Vitamin A in cattle fodder might protect infants against cow’s milk allergy
A metabolite of vitamin A has been shown to prevent the reaction to beta-lactoglobulin responsible for cow’s milk allergy.
MOOVING FORWARD: Cow's milk allergies do not generally affect adults, whereas lactose intolerance does Photo: Georg Mair/Vetmeduni Vienna
Green fodder in cattle feed might be the key to protecting infants against cow’s milk allergy – the most common type of food allergy in young children.
A inter-university team of researchers at the Messerli Research Institute of Vetmeduni Vienna, Meduni Vienna and the University of Vienna have found that loading vitamin A metabolite retinoic acid into milk can help prevent a reaction to the protein beta-lactoglobulin, or Bos d 5.
A real milk allergy occurs in about three to five per cent of European children and more rarely in adults. The disease is different from lactose intolerance, in which a lack of the enzyme lactase results in the inability to properly break down lactose, a sugar found in milk products.
In the case of a milk allergy, the immune system itself reacts with a distinct immune response against the milk proteins. Specialised immune cells are formed which produce antibodies against the milk proteins and so trigger a potentially much more dangerous allergic reaction.
A study, published in Scientific Reports, has shown that the components of the cow’s milk itself can help to prevent this reaction. The key is that the milk protein beta-lactoglobulin, a relevant agent for allergic reactions, literally “pockets” a metabolite of vitamin A called retinoic acid. This would require cows to receive a sufficient supply of this vitamin, for example, through an abundance of green fodder.
If infants become allergic to cow’s milk, their bodies produce so-called Th2 lymphocytes. These are specialised immune cells that produce antibodies to fight milk proteins as part of the immune system.
One of the most important of these so-called milk allergens is the protein Bos d 5. Also known as beta-lactoglobulin, it is part of a family of proteins known as the lipocalins. “This special protein family is characterized by molecular pockets that can take in small molecules like retinoic acid, which is a metabolite of vitamin A,” said First Author Karin Hufnagl.
Study Leader Erika Jensen-Jarolim added: “Our study showed that an ’empty’ milk protein supports the activation of Th2 lymphocytes and so initiates an allergic chain reaction,” says Hufnagl. However, if it, so to speak, pockets the retinoic acid, then the immune cells react moderately, without an allergic immune reaction. “An adequate loading of the milk protein could thus prevent that small children or even adults become sensitized and express a milk allergy.”
Milk, and above all cow’s milk, is an important food product for most people. For allergy patients, however, it poses a risk.
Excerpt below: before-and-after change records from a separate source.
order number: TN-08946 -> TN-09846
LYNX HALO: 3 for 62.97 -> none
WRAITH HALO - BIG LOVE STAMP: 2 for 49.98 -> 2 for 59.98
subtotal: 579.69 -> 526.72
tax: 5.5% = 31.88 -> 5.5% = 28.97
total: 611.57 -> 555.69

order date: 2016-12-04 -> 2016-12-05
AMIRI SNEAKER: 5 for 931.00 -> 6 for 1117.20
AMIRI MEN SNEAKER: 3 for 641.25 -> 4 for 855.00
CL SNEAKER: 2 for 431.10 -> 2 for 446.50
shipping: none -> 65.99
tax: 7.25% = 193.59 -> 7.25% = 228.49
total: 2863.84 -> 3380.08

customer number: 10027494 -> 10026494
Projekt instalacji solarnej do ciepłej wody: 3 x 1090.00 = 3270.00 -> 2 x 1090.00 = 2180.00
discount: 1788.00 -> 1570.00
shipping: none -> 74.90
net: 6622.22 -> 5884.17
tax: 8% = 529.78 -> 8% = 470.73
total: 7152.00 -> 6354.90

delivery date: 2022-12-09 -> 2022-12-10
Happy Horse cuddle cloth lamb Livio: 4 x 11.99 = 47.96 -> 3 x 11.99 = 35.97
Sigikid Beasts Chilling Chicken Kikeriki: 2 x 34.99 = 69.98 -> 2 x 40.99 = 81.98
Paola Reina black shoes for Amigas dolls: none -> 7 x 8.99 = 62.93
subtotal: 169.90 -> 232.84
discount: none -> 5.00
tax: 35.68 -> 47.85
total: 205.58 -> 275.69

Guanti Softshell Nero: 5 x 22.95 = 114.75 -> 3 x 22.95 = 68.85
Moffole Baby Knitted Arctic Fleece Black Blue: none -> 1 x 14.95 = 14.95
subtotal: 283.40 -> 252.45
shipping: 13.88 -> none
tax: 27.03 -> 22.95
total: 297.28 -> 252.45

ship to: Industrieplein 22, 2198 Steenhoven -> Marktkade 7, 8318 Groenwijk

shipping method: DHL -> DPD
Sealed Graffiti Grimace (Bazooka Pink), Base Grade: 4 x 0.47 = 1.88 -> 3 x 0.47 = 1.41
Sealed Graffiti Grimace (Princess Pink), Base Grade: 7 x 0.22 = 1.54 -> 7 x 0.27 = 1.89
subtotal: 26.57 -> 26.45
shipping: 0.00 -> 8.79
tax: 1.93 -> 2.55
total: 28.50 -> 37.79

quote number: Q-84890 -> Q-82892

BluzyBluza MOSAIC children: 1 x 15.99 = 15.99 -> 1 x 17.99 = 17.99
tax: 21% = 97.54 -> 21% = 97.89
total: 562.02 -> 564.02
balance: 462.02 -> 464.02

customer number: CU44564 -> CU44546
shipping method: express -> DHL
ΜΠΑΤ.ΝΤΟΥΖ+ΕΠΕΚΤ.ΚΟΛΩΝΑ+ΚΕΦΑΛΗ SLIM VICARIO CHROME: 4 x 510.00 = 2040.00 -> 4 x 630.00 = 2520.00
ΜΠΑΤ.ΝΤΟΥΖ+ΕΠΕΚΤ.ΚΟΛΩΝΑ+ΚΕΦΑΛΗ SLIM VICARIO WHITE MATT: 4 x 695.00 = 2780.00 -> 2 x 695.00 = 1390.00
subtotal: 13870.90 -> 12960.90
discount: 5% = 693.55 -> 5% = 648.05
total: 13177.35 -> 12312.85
Besides causing a swelling of the mouth or the mucous membranes, other symptoms can include diarrhoea or aggravated atopic dermatitis, and, in rare cases, can even induce an allergic shock.
“A sufficient supply of vitamin A to the milk producers, i.e. the cows, could counteract this effect in which a harmless food protein is converted into a milk allergen,” said Hufnagl.
It is uncertain, however, whether the positive effect of natural vitamin A shown in the study can also be achieved through dietary supplements. “Artificial supplementation of a diet with vitamins may not achieve the same effect as natural agents and will likely result in inadequate loading of the milk allergen. It is therefore necessary to supply vitamin A to an appropriate extent already during the keeping or feeding of the animals. This can be achieved, for example, by increasing the supply of green fodder. Corresponding follow-up studies must still be carried out, however,” the First Author added.